Because we figured out that in today’s overcrowded, overcommunicated and overinformed world, it’s the content that matters, not the format. So using ads to promote your content and put it in the hands of your audience, can only be beneficial because it will get consumed by the right people. You amplify the effects of your content.
Let’s just make one thing clear, though: we are talking about native search and social ads here – that’s media that fits seamlessly with the rest of the content; it’s not intrusive, it’s targeted and it’s helpful. It reaches the right people on the right channel at the right time to amplify the right content.
Inbound PR and Earned Media
Here, we are talking about the most common practice one thinks of when hearing PR – media relations. Or pitching journalists to be your intermediaries and write about your brand for print or online.
The way Inbound PR fits here is by doing inbound media relations. What that means is really creating your own content for your own channels to position your brand as an expert in a field and by that attract the media to you, rather than you chasing them.
When you create valuable content and have your own Newsroom 2.0 you’re already offering journalists some story hooks that they can explore further and by being attracted to that they can then reach out to you for more.
The same applies to bloggers and other influencers. With engaging content, you can have them come to you to work on some cool collaboration opportunities for new campaigns.
Inbound PR and Shared Media
Shared media is about putting your content out there and getting other people to share it too and talk about you. But you need great content for that, content that is worth sharing with one’s own social networks and friends. That’s the definition of remarkable content – it’s worth remarking on.
This is also very important when we speak about influencer engagement and partnerships because here you can for example run blogger campaigns or any other type of sponsorship engagements to involve others into your brand and co-create stories.
This amplifies the effect of your content and involves not only your own audience, but the one of your influencers too, spreading the word about your brand. It’s WOM on inbound steroids.
Inbound PR and Owned Media
This is Inbound PR’s strongest part – your own content for your own channels.
Here, we are talking about relevant blog posts that include CTAs to landing pages with valuable content offers (ebooks, infographics, webinars) that convert unknown visitors into known contacts – leads.
By having them in your database you can then continue to engage with them by sending them emails, pointing to other relevant blog posts or landing pages with content that gives them more value and helps them get to know you, your team, your products etc.
With your own content you move people further down the sales cycle. It’s a journey of activities that you can fully track and tie back to business results – it’s the ROI journey.
Where PESO and Inbound PR Fully Merge
At the centre of PESO is authority, which is basically driven by your own content that positions you as a thought leader. Content is at the very centre of Inbound PR as well.
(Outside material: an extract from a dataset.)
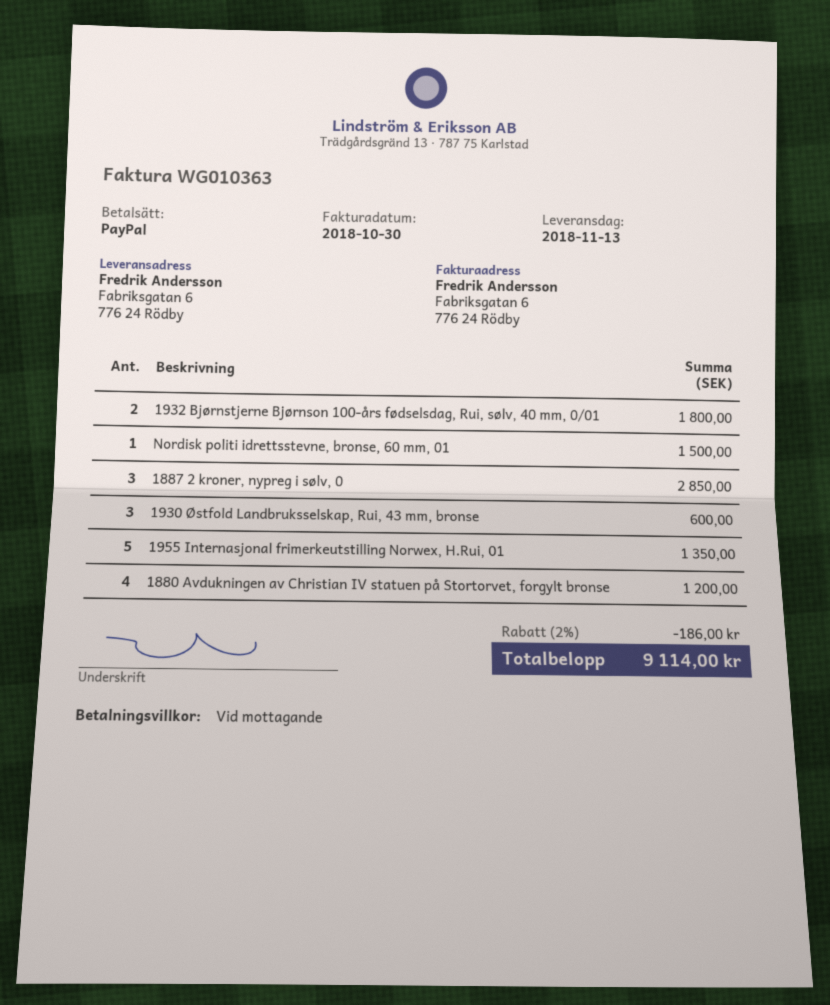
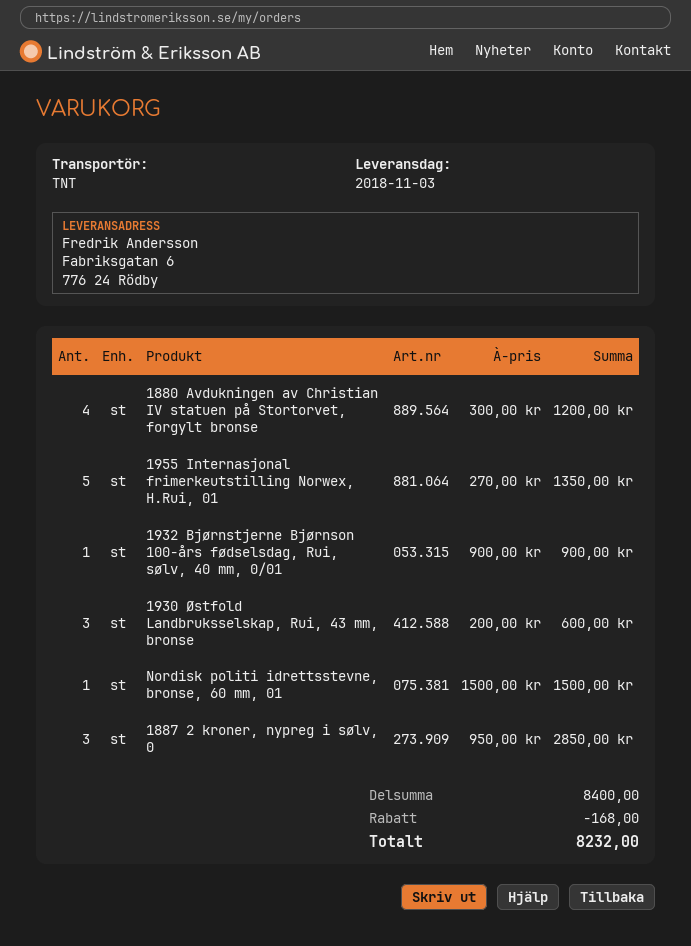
delivery date: 2018-11-13 -> 2018-11-03
1932 Bjørnstjerne Bjørnson 100-års fødselsdag, Rui, sølv, 40 mm, 0/01: 2 for 1800.00 -> 1 for 900.00
discount: 186.00 -> 168.00
total: 9114.00 -> 8232.00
And the goal, too, is to position you as an expert that not only Google recognises as such, but also all your website visitors whom you attract with your content so that you can convert them into known contacts, nurture them further and ultimately close them as customers.
Then, of course, using all media types you continue to delight them to retain them and build a long-lasting relationship.
PESO and Inbound PR both make perfect sense. How would you make them work for you?